Local observers point out that only Jewish graves were vandalized and speculate that the objective might have been to gain maximum media attention. Citing "sources close to the investigation," news agencies mention that in previous desecrations of Jewish cemeteries in Italy, attackers sprayed Nazi symbols on the stones, but in this case they left behind no graffiti.
* * * QUOTE OF THE WEEK * * * "It has become fashionable to be a skinhead in Russia," Vyacheslav Likhachev, author of the book "Nazism in Russia," told Reuters. "Skinheads are only part of the problem. What is more important is a widespread xenophobia in society, that their actions find understanding rather than condemnation."
PORTRAIT OF A MIDDLE-CLASS SKINHEAD
A Journalistic Coup
A Reuters reporter in Moscow named Gleb Bryanski has scored a journalistic coup by interviewing a local skinhead who is an apparently normal young man of middle-class origins and with normal middle-class ambitions. He is identified as one of the estimated 7,000 skinheads in Russia's capital city, described as a "fast-growing group," whose number is "said to have doubled" over the past year.
His appeal to a journalist is not limited to his willingness to spend time with a representative of the mass media, a foreign news agency at that. He is a little different, and he knows how to stress that difference when he criticizes the news media for portraying skinheads as "'dumbheads' who cannot string two words together." Provocatively, he adds as he sips beer: "Do I look like one?"
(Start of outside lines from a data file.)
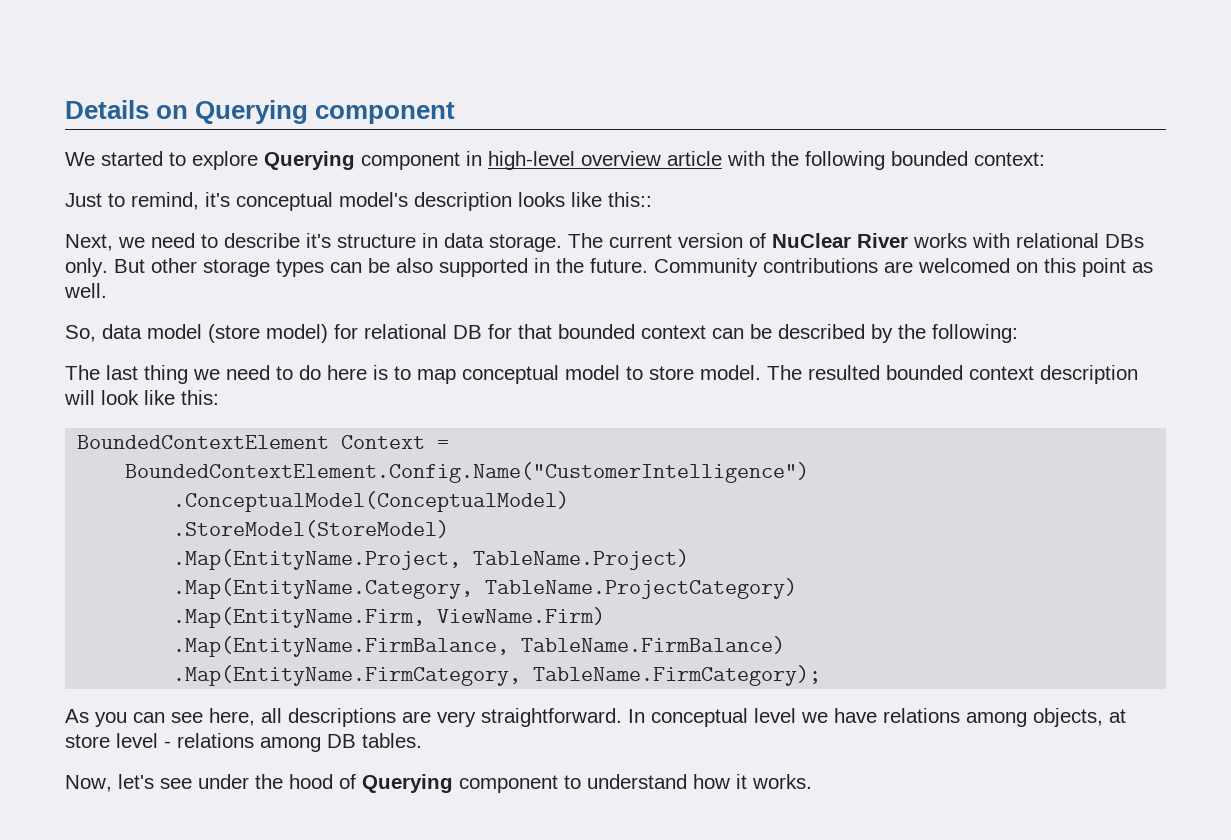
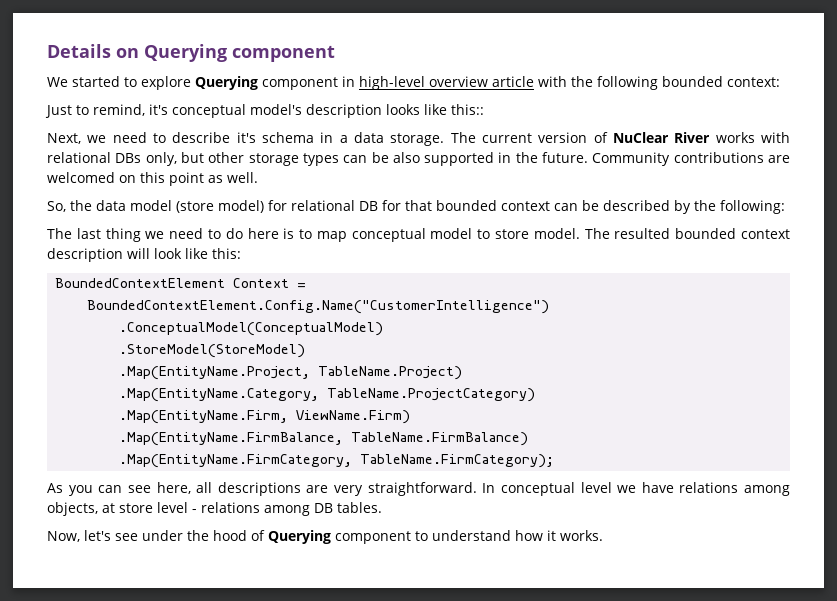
- Next, we need to describe it's structure in data storage.
+ Next, we need to describe it's schema in a data storage.
- The current version of NuClear River works with relational DBs only. But other storage types can be also supported in the future.
+ The current version of NuClear River works with relational DBs only, but other storage types can be also supported in the future.
- So, data model (store model) for relational DB for that bounded context can be described by the following:
+ So, the data model (store model) for relational DB for that bounded context can be described by the following:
Bryanski's skinhead, whom he calls "Viktor" in a dispatch filed on July 29, is 16 years of age and has just graduated from a Moscow school described as "prestigious." His summer job is that of a computer systems administrator. His "mainstream" political views feature a preference for President Vladimir Putin and a dislike of the communists.
But, the report adds, "Viktor" does wear "heavy Dr Martens boots, Nazi badges, and his fists are covered with scars from street fights." And, presumably, his head is shaven or close-cropped like those of his fellow skinheads.
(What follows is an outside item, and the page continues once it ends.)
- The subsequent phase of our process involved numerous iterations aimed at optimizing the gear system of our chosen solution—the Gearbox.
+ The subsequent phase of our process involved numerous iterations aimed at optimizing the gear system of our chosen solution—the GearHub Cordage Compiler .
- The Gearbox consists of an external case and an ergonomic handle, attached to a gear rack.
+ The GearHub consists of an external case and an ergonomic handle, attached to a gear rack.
The reporter's bland news-agency prose describes "Viktor" as spending his evenings with his "skinhead pals in their neighborhood," drinking beer, and listening to "Western skinhead bands or their Russian copycats." Without a change in tone, the reporter notes that after such an evening, he and his fellow-skinheads "go out hunting for victims -- dark-skinned traders from the former Soviet republics, African students, Afghan refugees, South Asian guest workers."
Next comes a chilling quote from "Viktor" that shows that he is no "moderate," a favorite journalistic word often applied to those who consent to be interviewed by a representative of the news media and do not misbehave. "Our neighborhood has already been cleaned of this filth," he is quoted as saying. "We have beaten them all. God help any foreigner that hangs around on his own where we live."
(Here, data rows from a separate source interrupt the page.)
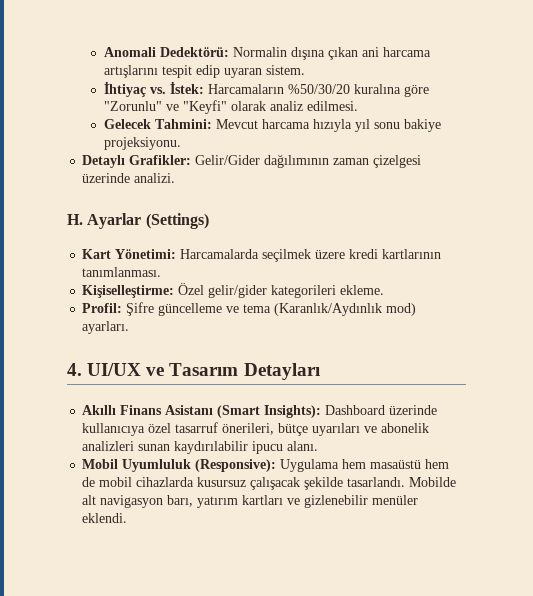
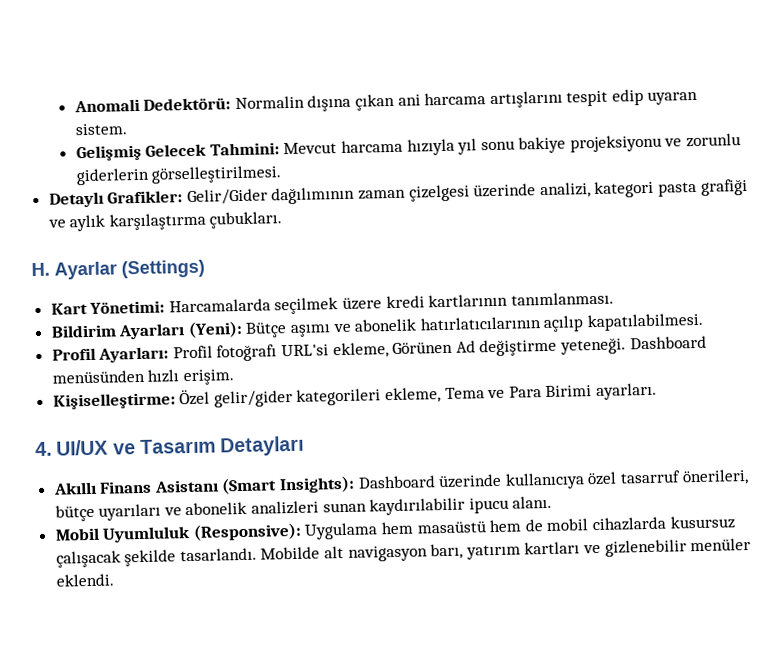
- İhtiyaç vs. İstek: Harcamaların %50/30/20 kuralına göre "Zorunlu" ve "Keyfi" olarak analiz edilmesi.
- Gelecek Tahmini: Mevcut harcama hızıyla yıl sonu bakiye projeksiyonu.
+ Gelişmiş Gelecek Tahmini: Mevcut harcama hızıyla yıl sonu bakiye projeksiyonu ve zorunlu giderlerin görselleştirilmesi.
- Detaylı Grafikler: Gelir/Gider dağılımının zaman çizelgesi üzerinde analizi.
+ Detaylı Grafikler: Gelir/Gider dağılımının zaman çizelgesi üzerinde analizi, kategori pasta grafiği ve aylık karşılaştırma çubukları.
- Kişiselleştirme: Özel gelir/gider kategorileri ekleme.
- Profil: Şifre güncelleme ve tema (Karanlık/Aydınlık mod) ayarları.
+ Bildirim Ayarları (Yeni): Bütçe aşımı ve abonelik hatırlatıcılarının açılıp kapatılabilmesi.
+ Profil Ayarları: Profil fotoğrafı URL'si ekleme, Görünen Ad değiştirme yeteneği. Dashboard menüsünden hızlı erişim.
+ Kişiselleştirme: Özel gelir/gider kategorileri ekleme, Tema ve Para Birimi ayarları.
The portrait closes with a reference to "Viktor's" grandfather who, like others in his generation, fought the Nazis, yet, “Victor” says, agrees with his grandson on some things. "Viktor" says: "He doesn't like my badges but he agrees with me about the foreigners."
The problem is not that a journalist found a way to "humanize" a little-known and much-feared segment of society, a standard journalistic objective that is supposed to stand in contrast with a politician's or an ideologue's urge to "demonize" them. The problem is that an otherwise apparently "normal" young person who, it so happens, is studying law finds it perfectly acceptable - if not fashionable -- to hate immigrants, especially from former Soviet republics, to wear Nazi symbols, and to engage in street fights with foreigners, usually vastly outnumbering them.